Après quoi, l'interrogateur demanda à Jeanne si, quand saint Michel vint à elle, saint Gabriel était avec lui.

Jeanne répondit:

—Je ne me le rappelle pas[697].

Elle ne se rappelait pas si, dans la foule des anges venus à elle, s'était trouvé l'ange Gabriel qui avait salué Notre-Dame, et annoncé la rédemption des hommes. Elle en avait tant vu, d'anges et d'archanges, que celui-là ne l'avait pas particulièrement frappée. Comment, après une réponse d'une telle simplicité, ces prêtres eurent-ils encore le courage de l'interroger sur ses visions? N'étaient-ils pas suffisamment édifiés? Mais non! Ces réponses innocentes échauffaient le zèle de l'interrogateur. Avec quelle ardeur et quelle abondance, passant des anges aux saintes, il multiplia les questions menues et perfides!
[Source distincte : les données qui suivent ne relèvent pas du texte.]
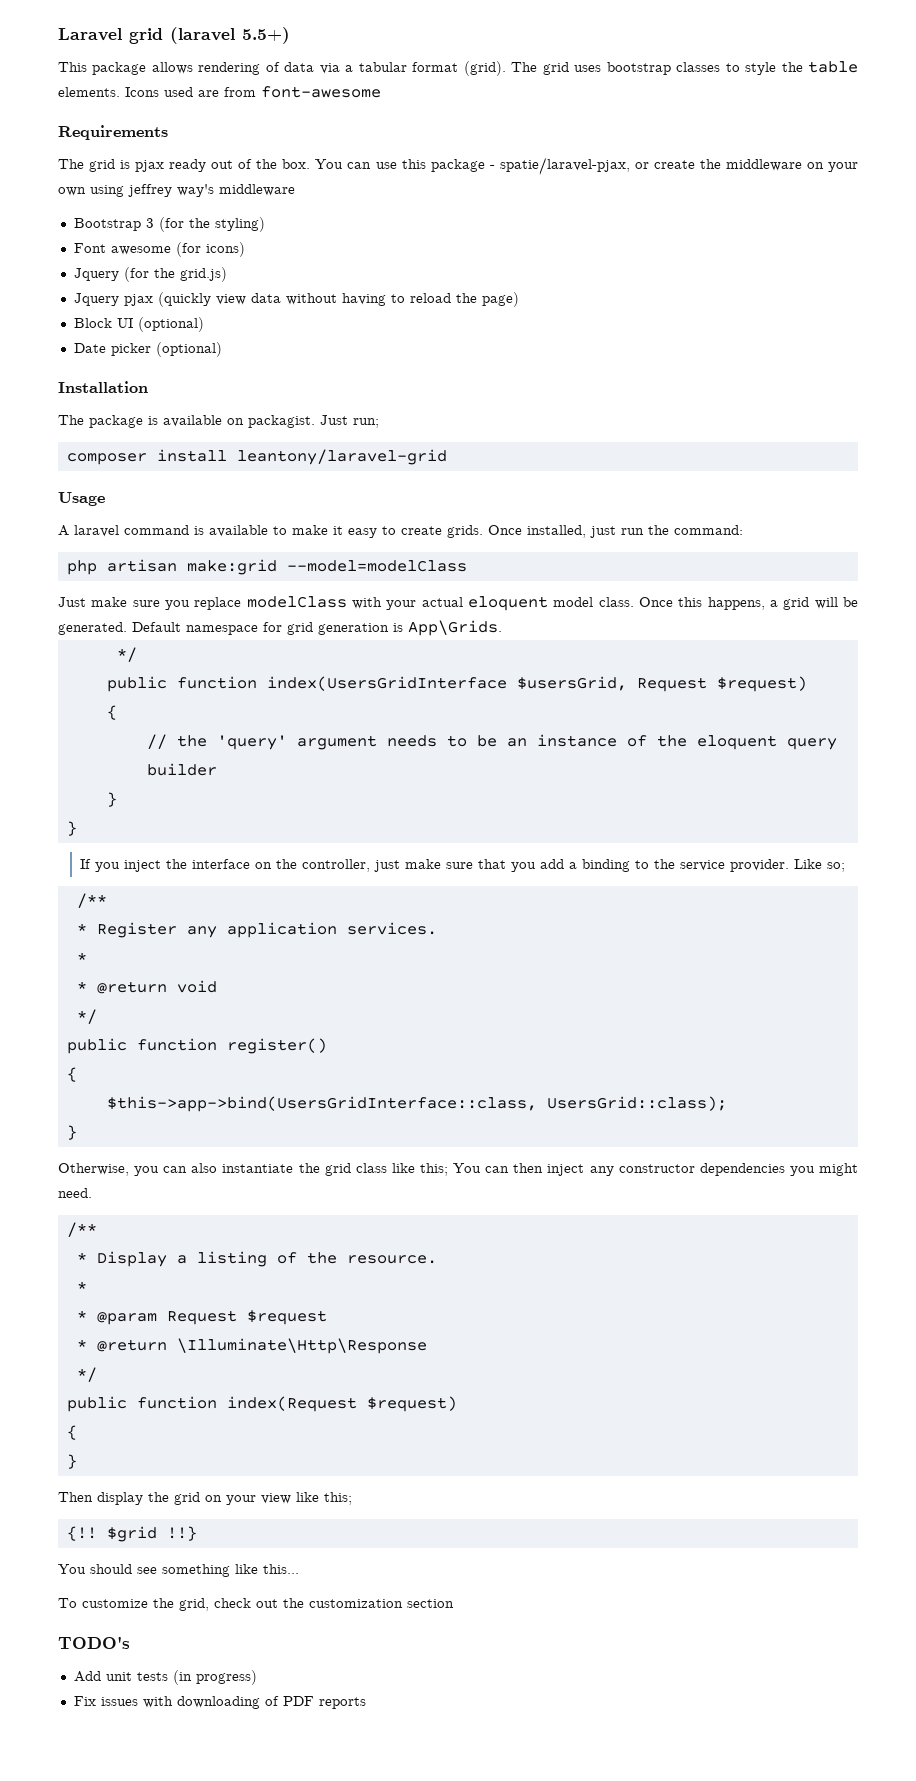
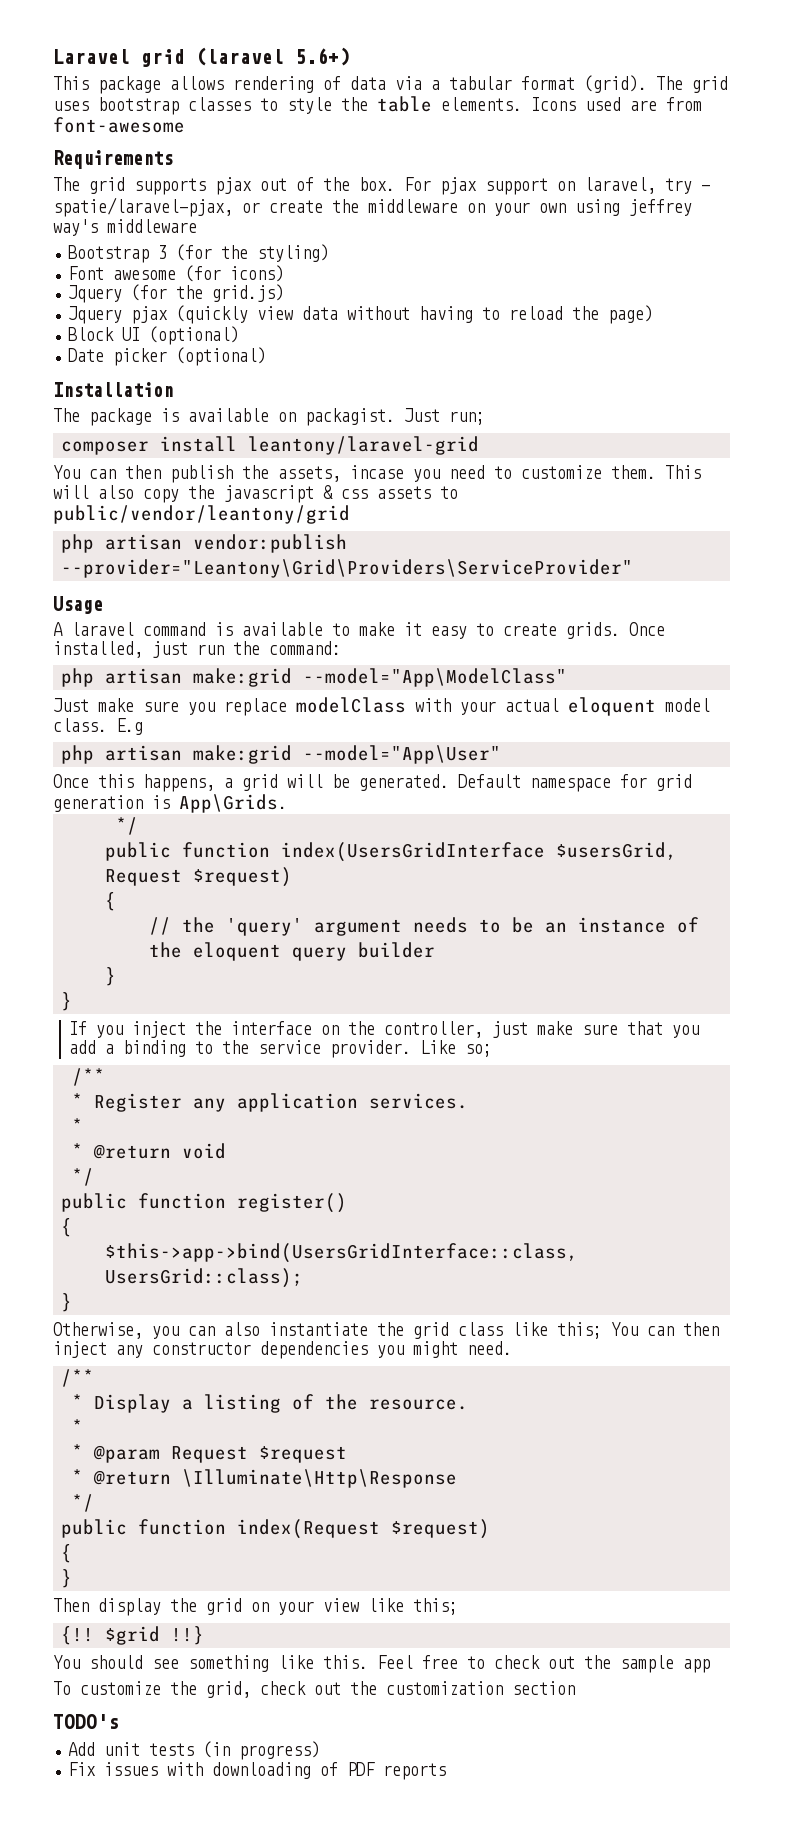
- Laravel grid (laravel 5.5+)
+ Laravel grid (laravel 5.6+)
- The grid is pjax ready out of the box.
+ The grid supports pjax out of the box.
- You can use this package - spatie/laravel-pjax, or create the middleware on your own using jeffrey way's middleware
+ For pjax support on laravel, try - spatie/laravel-pjax, or create the middleware on your own using jeffrey way's middleware
+ You can then publish the assets, incase you need to customize them. This will also copy the javascript & css assets to public/vendor/leantony/grid
+ php artisan vendor:publish --provider="Leantony\Grid\Providers\ServiceProvider"
- php artisan make:grid --model=modelClass
+ php artisan make:grid --model="App\ModelClass"
- Just make sure you replace modelClass with your actual eloquent model class. Once this happens, a grid will be generated.
+ Just make sure you replace modelClass with your actual eloquent model class. E.g
+ php artisan make:grid --model="App\User"
+ Once this happens, a grid will be generated.
- You should see something like this...
+ You should see something like this. Feel free to check out the sample app

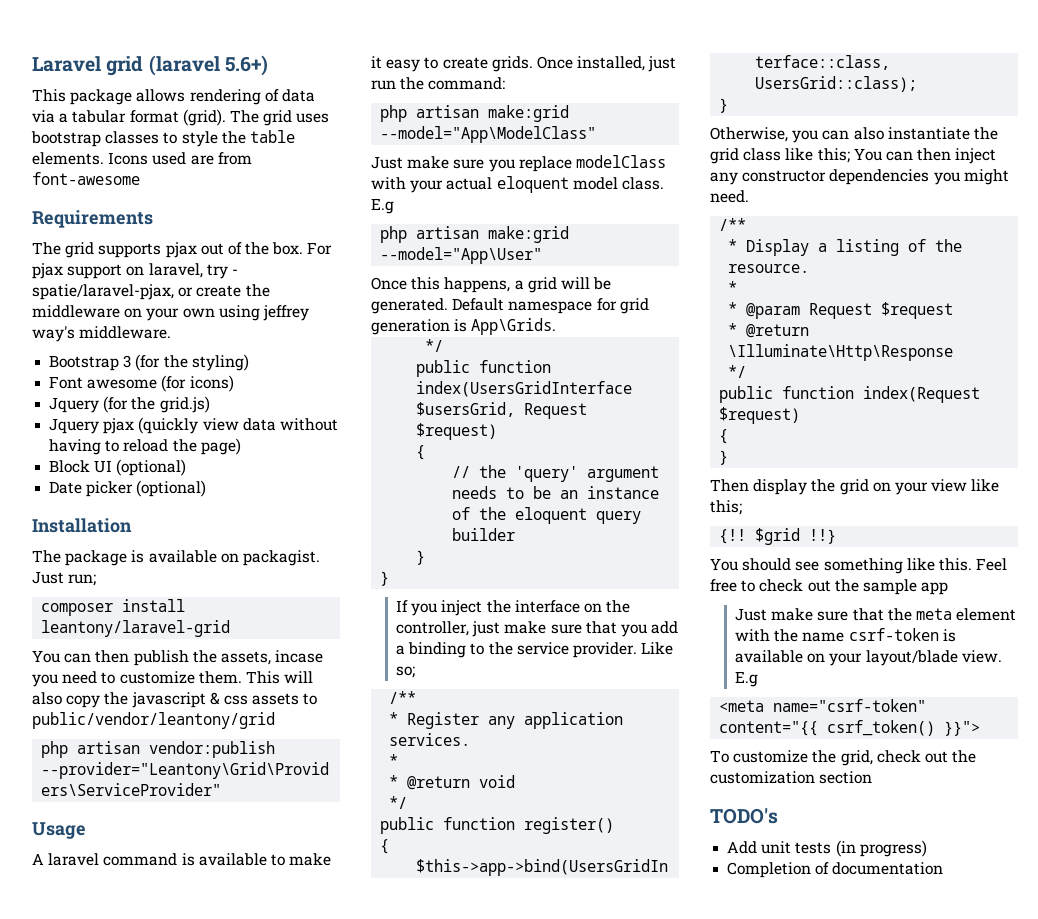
- For pjax support on laravel, try - spatie/laravel-pjax, or create the middleware on your own using jeffrey way's middleware
+ For pjax support on laravel, try - spatie/laravel-pjax, or create the middleware on your own using jeffrey way's middleware.
+ Just make sure that the meta element with the name csrf-token is available on your layout/blade view. E.g
+ <meta name="csrf-token" content="{{ csrf_token() }}">
- Fix issues with downloading of PDF reports
+ Completion of documentation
Avaient-elles des cheveux? des anneaux aux oreilles? Y avait-il quelque chose entre leurs couronnes et leurs cheveux? Ces cheveux étaient-ils longs et pendants? Avaient-elles des bras? Comment parlaient-elles? Quelle espèce de voix était-ce[698]?

Cette dernière question touchait un point grave en théologie. Les démons dont le gosier grince comme roues de charrette ou vis de pressoir, ne peuvent imiter le doux parler des saintes[699].

Jeanne répondit que la voix était belle, douce, polie, et parlait français.

Sur quoi on lui demanda insidieusement pourquoi sainte Marguerite ne parlait pas anglais.